- [Input material]
· · ·

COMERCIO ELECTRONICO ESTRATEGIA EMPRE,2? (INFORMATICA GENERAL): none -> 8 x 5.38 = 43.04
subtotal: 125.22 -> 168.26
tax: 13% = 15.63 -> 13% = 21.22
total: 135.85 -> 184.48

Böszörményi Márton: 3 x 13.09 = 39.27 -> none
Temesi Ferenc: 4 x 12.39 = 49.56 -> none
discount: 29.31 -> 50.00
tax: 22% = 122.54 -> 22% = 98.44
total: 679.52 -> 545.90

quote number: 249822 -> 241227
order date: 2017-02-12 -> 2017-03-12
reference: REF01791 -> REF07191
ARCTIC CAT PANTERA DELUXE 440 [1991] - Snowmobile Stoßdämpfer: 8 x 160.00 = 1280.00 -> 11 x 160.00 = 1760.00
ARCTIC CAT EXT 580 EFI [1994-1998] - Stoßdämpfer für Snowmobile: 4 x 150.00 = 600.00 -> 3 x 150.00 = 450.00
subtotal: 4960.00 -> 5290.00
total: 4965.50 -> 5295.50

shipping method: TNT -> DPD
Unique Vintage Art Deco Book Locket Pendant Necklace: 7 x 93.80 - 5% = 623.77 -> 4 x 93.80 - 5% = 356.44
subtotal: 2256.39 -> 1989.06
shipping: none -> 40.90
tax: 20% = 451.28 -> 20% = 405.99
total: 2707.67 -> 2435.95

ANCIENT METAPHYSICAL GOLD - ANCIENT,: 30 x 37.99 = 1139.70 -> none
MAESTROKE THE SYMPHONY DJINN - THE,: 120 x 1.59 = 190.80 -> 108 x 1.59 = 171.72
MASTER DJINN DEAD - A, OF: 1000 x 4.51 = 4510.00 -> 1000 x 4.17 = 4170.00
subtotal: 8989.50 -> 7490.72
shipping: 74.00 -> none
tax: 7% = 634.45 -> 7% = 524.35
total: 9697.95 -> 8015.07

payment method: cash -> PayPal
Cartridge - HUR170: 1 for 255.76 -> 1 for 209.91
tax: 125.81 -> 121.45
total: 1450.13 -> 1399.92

· · ·

- [Directions for this task] Search the records for the string "shipping" and return every line in which it occurs.

- [Answer to this task]
shipping method: TNT -> DPD
shipping: none -> 40.90
shipping: 74.00 -> none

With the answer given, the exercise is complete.